Fairmount Santrol is laying off 55 employees at three locations in western Wisconsin, according to filings with the state Department of Workforce Development.
The cuts affect plants in Menomonie (N5628 580th St.), Hager City (N1464 770th St.) and Maiden Rock (W3302 Highway 35 S.). Thirty-nine were laid off in Maiden Rock, 13 in Menomonie and three in Hager City. Seven were salaried positions, and 48 were hourly.
“The layoff has been prompted by organizational restructuring and a reduction in business operations,” the company said in the filings. Fairmount Santrol said the duration of the layoffs is not known but could be permanent.
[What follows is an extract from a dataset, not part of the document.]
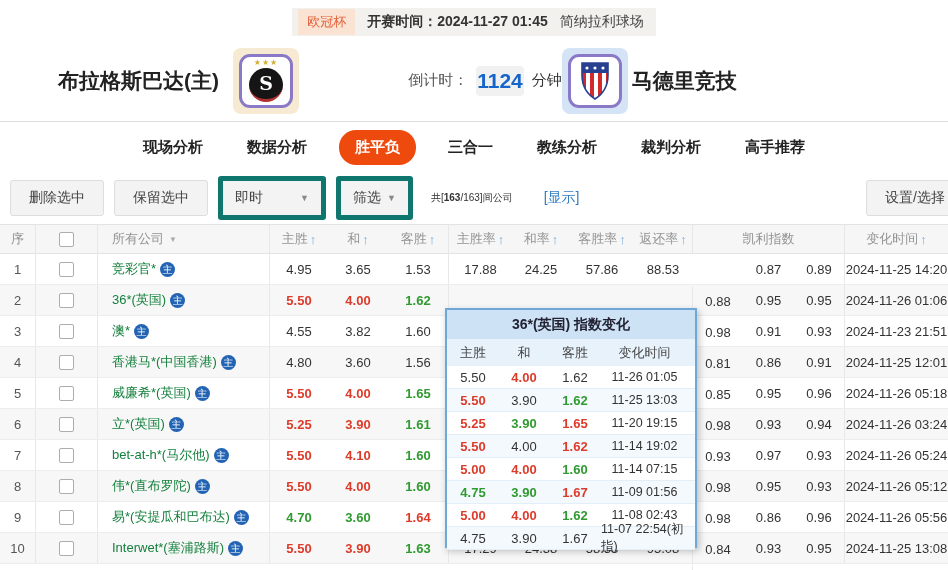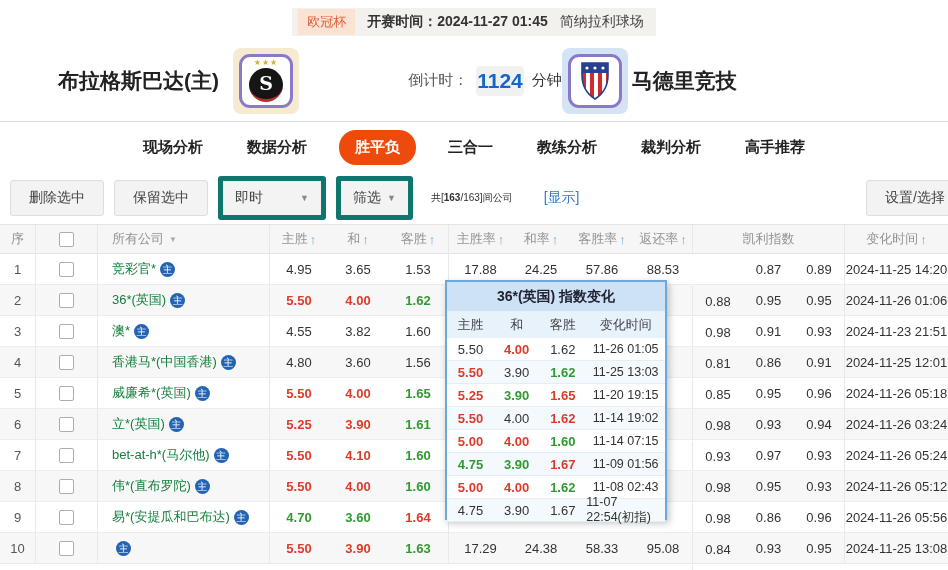"36*(英国) 指数变化" .popup { top: 280px -> 308px; width: 222px -> 252px }
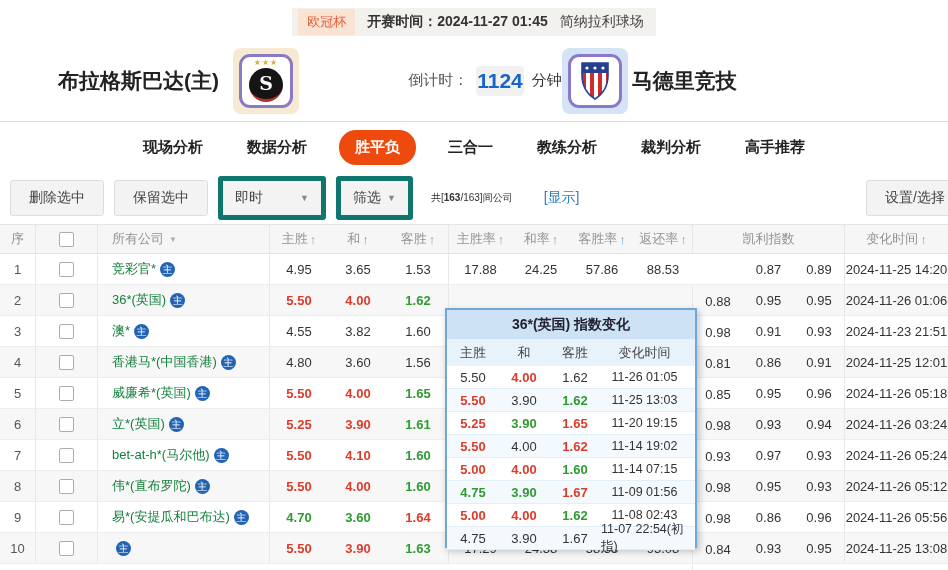"Interwet*(塞浦路斯)" span.comp-name { html: none -> <span>Interwet*(塞浦路斯)</span> }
Chesterland, Ohio-based Fairmount Santrol provides sand and sand-based products used by oil and gas exploration and production companies.
Remember that one political party wants to kill of fracking, and the jobs that go with it, completely.
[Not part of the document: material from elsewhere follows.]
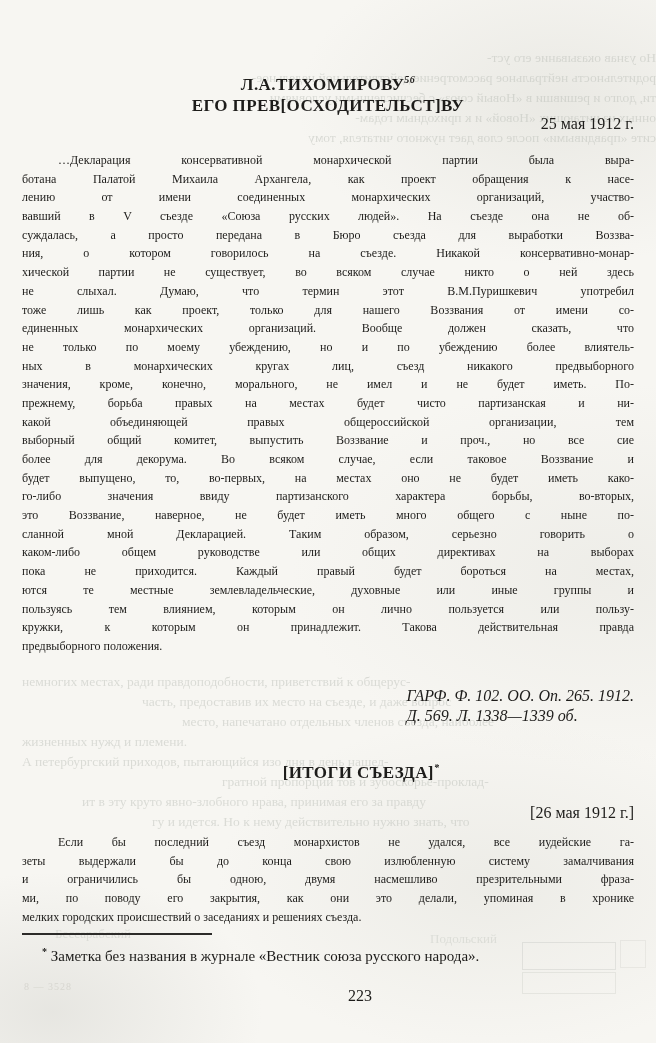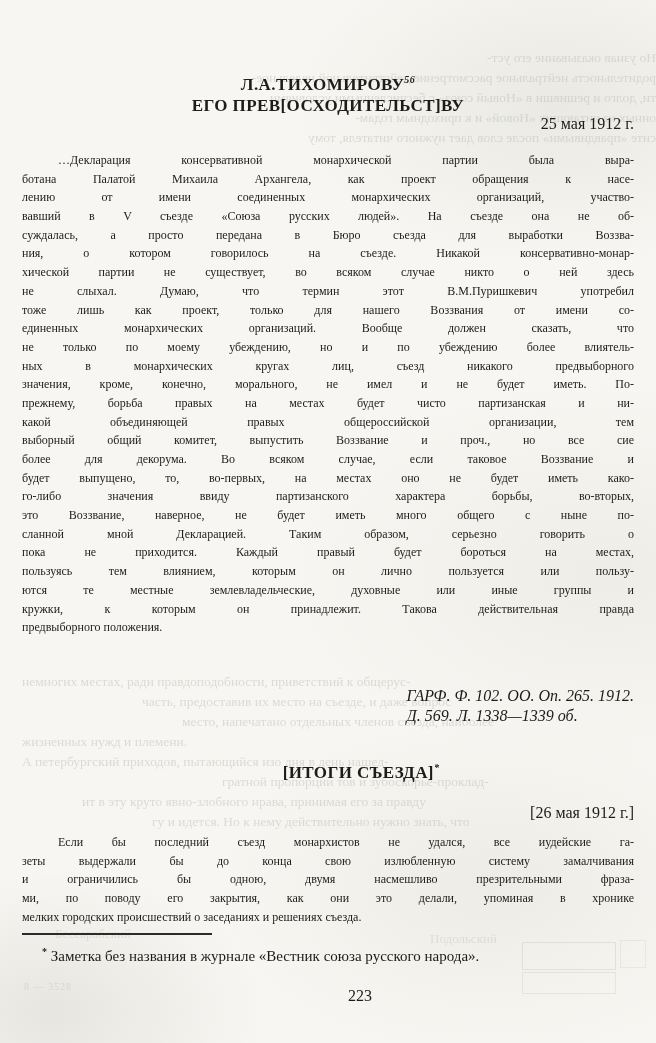"каком-либо общем руководстве или общих" div.ln { html: none -> <div>каком-либо общем руководстве или общих директивах на выборах</div> }
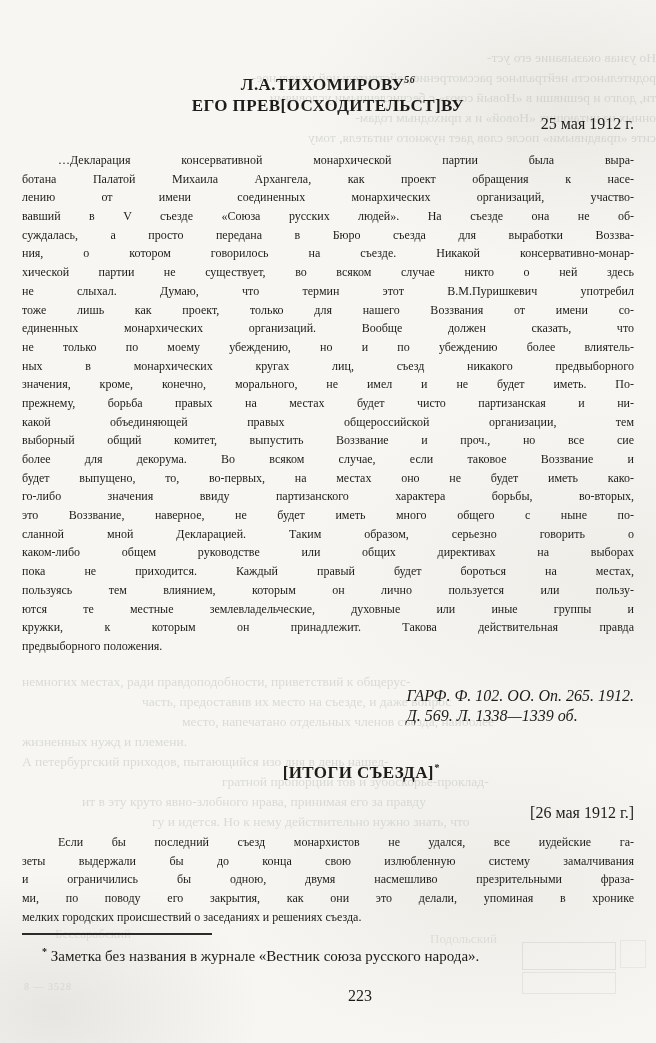"пользуясь тем влиянием, которым он" div.ln { order: before "ются те местные землевладельческие," -> after "ются те местные землевладельческие," }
I suspect you’d become slightly more concerned about the externalities if the frack sand was being mined in your county.
Owen would not be too concerned, considering he chose to move to a county with 14 gravel mines currently under permit. He also chose to reside in an area of the city that once had a cement mix plant nearby, due to the proximity of local sources of sand and gravel. Two operations are contingent to the City of West Bend. A former mine now serves as a city park. If you go to Google Maps, there is a “satellite” view – if you zoom in you will see evidence of mining currently going on. Same thing for Waukesha County. In Washington County, Wissota Sand & Gravel by Richfield currently spans 1.2 Miles. Cedar Lake Sand & Gravel by Slinger spans 1.6 miles. In later years, mining in Washington County has been impacted by residential development and loss of railway access, but in the areas where that is not an issue, the mines are thriving.
I am quite familiar with the geology of Wisconsin as well as the quarries in Owen’s area. (What do you mean by “mine”?) Perhaps you can tell us how frack sand mining differs from quarrying when it comes to dust, water usage, trucking, and rail.
We don’t have to kill fracking — the unseen hand of Owen’s beloved free market is already killing it. This isn’t the first short lived boom bubble in Wisconsin (see the lumber industry in Wisconsin)
Politics isn’t killing fracking. Cheap foreign oil is. And frack sand operations are in trouble due to over supply, not regulation, as walkers administration has taken local control out of the siting process, and neutered DNR as far as enforcement.